→ **DATA TO EXAMINE**:
****************
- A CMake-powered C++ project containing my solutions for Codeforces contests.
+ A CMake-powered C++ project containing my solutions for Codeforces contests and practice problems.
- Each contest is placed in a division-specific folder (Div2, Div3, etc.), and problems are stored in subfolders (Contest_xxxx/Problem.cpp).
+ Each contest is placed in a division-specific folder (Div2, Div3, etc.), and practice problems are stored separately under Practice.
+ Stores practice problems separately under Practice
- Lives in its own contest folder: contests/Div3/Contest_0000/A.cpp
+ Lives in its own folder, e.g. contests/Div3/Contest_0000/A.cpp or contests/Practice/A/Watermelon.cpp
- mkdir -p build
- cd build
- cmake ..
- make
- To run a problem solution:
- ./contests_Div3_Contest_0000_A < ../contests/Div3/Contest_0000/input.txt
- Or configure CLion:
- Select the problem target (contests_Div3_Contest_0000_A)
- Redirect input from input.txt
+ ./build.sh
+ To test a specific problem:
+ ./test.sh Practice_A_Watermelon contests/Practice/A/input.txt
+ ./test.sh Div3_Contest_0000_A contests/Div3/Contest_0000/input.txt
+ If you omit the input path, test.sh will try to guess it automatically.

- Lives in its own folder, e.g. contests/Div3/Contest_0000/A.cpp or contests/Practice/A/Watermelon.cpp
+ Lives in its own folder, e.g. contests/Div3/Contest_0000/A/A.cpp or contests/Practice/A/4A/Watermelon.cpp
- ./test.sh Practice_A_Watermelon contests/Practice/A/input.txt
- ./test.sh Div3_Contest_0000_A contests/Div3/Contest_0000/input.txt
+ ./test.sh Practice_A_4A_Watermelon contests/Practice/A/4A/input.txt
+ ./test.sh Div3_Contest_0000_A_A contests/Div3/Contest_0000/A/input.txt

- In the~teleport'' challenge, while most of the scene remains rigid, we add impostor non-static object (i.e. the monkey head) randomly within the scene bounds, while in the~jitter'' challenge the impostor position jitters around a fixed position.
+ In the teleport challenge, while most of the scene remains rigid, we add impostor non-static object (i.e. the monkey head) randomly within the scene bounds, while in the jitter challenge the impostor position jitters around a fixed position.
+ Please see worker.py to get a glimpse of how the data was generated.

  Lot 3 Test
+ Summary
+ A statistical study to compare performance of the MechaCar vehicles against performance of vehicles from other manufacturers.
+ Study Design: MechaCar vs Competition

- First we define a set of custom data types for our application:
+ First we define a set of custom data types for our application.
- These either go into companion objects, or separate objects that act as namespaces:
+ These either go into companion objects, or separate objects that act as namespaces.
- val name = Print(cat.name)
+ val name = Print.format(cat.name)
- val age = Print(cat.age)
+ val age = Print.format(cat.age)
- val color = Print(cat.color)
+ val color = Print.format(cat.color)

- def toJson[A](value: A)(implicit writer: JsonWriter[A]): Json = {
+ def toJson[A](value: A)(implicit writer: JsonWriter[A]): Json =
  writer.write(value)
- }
****************
→ **BRIEF**: State how many lines of the listing above hold the word "namespaces", with nothing but the number.

→ **SOLUTION FOR THIS TASK**: 2